*Data listing*:
--- START ---

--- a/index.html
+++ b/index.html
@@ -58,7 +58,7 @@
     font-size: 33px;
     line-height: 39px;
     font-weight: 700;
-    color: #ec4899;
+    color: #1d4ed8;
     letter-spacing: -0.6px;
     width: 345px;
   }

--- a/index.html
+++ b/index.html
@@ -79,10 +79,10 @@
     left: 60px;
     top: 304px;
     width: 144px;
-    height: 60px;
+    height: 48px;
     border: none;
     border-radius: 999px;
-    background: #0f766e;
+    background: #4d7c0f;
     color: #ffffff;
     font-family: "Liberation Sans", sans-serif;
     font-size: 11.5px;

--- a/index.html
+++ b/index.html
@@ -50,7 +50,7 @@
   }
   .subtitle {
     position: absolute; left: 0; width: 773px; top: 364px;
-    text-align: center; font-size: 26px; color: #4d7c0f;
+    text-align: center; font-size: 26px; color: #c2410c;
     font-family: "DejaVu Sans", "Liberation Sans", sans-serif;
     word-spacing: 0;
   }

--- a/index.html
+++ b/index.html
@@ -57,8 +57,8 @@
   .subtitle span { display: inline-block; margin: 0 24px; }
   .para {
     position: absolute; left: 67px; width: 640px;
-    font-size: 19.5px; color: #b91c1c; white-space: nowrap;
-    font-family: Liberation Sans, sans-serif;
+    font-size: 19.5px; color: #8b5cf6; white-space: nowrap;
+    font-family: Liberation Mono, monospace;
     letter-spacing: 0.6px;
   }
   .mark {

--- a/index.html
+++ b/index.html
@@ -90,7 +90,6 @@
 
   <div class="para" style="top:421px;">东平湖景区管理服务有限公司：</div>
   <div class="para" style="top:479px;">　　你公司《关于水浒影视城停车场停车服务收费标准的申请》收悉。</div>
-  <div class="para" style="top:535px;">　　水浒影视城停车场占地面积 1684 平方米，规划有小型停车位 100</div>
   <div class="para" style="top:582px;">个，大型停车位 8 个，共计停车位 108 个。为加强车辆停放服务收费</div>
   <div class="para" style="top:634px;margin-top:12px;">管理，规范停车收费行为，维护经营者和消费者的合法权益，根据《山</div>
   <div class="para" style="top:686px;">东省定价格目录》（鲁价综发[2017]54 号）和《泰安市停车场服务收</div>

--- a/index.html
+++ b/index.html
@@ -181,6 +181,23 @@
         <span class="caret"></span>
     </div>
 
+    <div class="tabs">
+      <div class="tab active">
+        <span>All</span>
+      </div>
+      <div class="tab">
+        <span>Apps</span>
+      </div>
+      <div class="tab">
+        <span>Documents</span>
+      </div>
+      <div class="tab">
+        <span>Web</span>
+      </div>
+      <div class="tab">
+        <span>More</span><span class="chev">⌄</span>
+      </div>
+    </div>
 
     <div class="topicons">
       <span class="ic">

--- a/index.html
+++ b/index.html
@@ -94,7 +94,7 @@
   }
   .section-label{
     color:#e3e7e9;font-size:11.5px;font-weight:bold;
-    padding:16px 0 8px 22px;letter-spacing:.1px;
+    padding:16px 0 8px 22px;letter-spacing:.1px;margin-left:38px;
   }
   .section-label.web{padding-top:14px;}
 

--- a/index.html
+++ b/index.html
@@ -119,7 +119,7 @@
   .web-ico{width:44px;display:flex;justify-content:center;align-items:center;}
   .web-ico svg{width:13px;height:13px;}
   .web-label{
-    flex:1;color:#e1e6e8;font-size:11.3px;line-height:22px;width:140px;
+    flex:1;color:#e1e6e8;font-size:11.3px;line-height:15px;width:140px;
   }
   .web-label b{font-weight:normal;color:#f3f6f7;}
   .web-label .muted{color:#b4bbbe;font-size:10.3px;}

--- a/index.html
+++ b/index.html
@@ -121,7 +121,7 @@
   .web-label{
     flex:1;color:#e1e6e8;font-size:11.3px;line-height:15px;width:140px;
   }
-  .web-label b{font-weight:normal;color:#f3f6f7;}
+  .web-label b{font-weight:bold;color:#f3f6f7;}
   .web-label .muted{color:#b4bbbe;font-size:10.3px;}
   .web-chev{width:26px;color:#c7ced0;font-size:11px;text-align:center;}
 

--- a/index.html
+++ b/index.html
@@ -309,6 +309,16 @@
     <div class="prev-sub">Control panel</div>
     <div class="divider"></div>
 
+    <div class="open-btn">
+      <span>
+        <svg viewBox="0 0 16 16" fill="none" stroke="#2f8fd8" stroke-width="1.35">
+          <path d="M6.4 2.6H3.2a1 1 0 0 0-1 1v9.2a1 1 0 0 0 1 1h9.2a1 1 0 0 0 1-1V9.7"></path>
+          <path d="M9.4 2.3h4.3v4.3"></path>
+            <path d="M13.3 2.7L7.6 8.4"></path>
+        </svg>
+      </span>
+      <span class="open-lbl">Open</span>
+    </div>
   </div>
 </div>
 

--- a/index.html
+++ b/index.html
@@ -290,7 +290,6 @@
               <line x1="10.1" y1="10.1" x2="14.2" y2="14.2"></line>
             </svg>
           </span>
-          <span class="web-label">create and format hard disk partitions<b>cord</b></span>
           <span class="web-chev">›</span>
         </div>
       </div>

--- END ---

*What to work on*:
Reproduce the listing in full, exactly, so that no line is missing.

*Answer*:
--- a/index.html
+++ b/index.html
@@ -58,7 +58,7 @@
     font-size: 33px;
     line-height: 39px;
     font-weight: 700;
-    color: #ec4899;
+    color: #1d4ed8;
     letter-spacing: -0.6px;
     width: 345px;
   }

--- a/index.html
+++ b/index.html
@@ -79,10 +79,10 @@
     left: 60px;
     top: 304px;
     width: 144px;
-    height: 60px;
+    height: 48px;
     border: none;
     border-radius: 999px;
-    background: #0f766e;
+    background: #4d7c0f;
     color: #ffffff;
     font-family: "Liberation Sans", sans-serif;
     font-size: 11.5px;

--- a/index.html
+++ b/index.html
@@ -50,7 +50,7 @@
   }
   .subtitle {
     position: absolute; left: 0; width: 773px; top: 364px;
-    text-align: center; font-size: 26px; color: #4d7c0f;
+    text-align: center; font-size: 26px; color: #c2410c;
     font-family: "DejaVu Sans", "Liberation Sans", sans-serif;
     word-spacing: 0;
   }

--- a/index.html
+++ b/index.html
@@ -57,8 +57,8 @@
   .subtitle span { display: inline-block; margin: 0 24px; }
   .para {
     position: absolute; left: 67px; width: 640px;
-    font-size: 19.5px; color: #b91c1c; white-space: nowrap;
-    font-family: Liberation Sans, sans-serif;
+    font-size: 19.5px; color: #8b5cf6; white-space: nowrap;
+    font-family: Liberation Mono, monospace;
     letter-spacing: 0.6px;
   }
   .mark {

--- a/index.html
+++ b/index.html
@@ -90,7 +90,6 @@
 
   <div class="para" style="top:421px;">东平湖景区管理服务有限公司：</div>
   <div class="para" style="top:479px;">　　你公司《关于水浒影视城停车场停车服务收费标准的申请》收悉。</div>
-  <div class="para" style="top:535px;">　　水浒影视城停车场占地面积 1684 平方米，规划有小型停车位 100</div>
   <div class="para" style="top:582px;">个，大型停车位 8 个，共计停车位 108 个。为加强车辆停放服务收费</div>
   <div class="para" style="top:634px;margin-top:12px;">管理，规范停车收费行为，维护经营者和消费者的合法权益，根据《山</div>
   <div class="para" style="top:686px;">东省定价格目录》（鲁价综发[2017]54 号）和《泰安市停车场服务收</div>

--- a/index.html
+++ b/index.html
@@ -181,6 +181,23 @@
         <span class="caret"></span>
     </div>
 
+    <div class="tabs">
+      <div class="tab active">
+        <span>All</span>
+      </div>
+      <div class="tab">
+        <span>Apps</span>
+      </div>
+      <div class="tab">
+        <span>Documents</span>
+      </div>
+      <div class="tab">
+        <span>Web</span>
+      </div>
+      <div class="tab">
+        <span>More</span><span class="chev">⌄</span>
+      </div>
+    </div>
 
     <div class="topicons">
       <span class="ic">

--- a/index.html
+++ b/index.html
@@ -94,7 +94,7 @@
   }
   .section-label{
     color:#e3e7e9;font-size:11.5px;font-weight:bold;
-    padding:16px 0 8px 22px;letter-spacing:.1px;
+    padding:16px 0 8px 22px;letter-spacing:.1px;margin-left:38px;
   }
   .section-label.web{padding-top:14px;}
 

--- a/index.html
+++ b/index.html
@@ -119,7 +119,7 @@
   .web-ico{width:44px;display:flex;justify-content:center;align-items:center;}
   .web-ico svg{width:13px;height:13px;}
   .web-label{
-    flex:1;color:#e1e6e8;font-size:11.3px;line-height:22px;width:140px;
+    flex:1;color:#e1e6e8;font-size:11.3px;line-height:15px;width:140px;
   }
   .web-label b{font-weight:normal;color:#f3f6f7;}
   .web-label .muted{color:#b4bbbe;font-size:10.3px;}

--- a/index.html
+++ b/index.html
@@ -121,7 +121,7 @@
   .web-label{
     flex:1;color:#e1e6e8;font-size:11.3px;line-height:15px;width:140px;
   }
-  .web-label b{font-weight:normal;color:#f3f6f7;}
+  .web-label b{font-weight:bold;color:#f3f6f7;}
   .web-label .muted{color:#b4bbbe;font-size:10.3px;}
   .web-chev{width:26px;color:#c7ced0;font-size:11px;text-align:center;}
 

--- a/index.html
+++ b/index.html
@@ -309,6 +309,16 @@
     <div class="prev-sub">Control panel</div>
     <div class="divider"></div>
 
+    <div class="open-btn">
+      <span>
+        <svg viewBox="0 0 16 16" fill="none" stroke="#2f8fd8" stroke-width="1.35">
+          <path d="M6.4 2.6H3.2a1 1 0 0 0-1 1v9.2a1 1 0 0 0 1 1h9.2a1 1 0 0 0 1-1V9.7"></path>
+          <path d="M9.4 2.3h4.3v4.3"></path>
+            <path d="M13.3 2.7L7.6 8.4"></path>
+        </svg>
+      </span>
+      <span class="open-lbl">Open</span>
+    </div>
   </div>
 </div>
 

--- a/index.html
+++ b/index.html
@@ -290,7 +290,6 @@
               <line x1="10.1" y1="10.1" x2="14.2" y2="14.2"></line>
             </svg>
           </span>
-          <span class="web-label">create and format hard disk partitions<b>cord</b></span>
           <span class="web-chev">›</span>
         </div>
       </div>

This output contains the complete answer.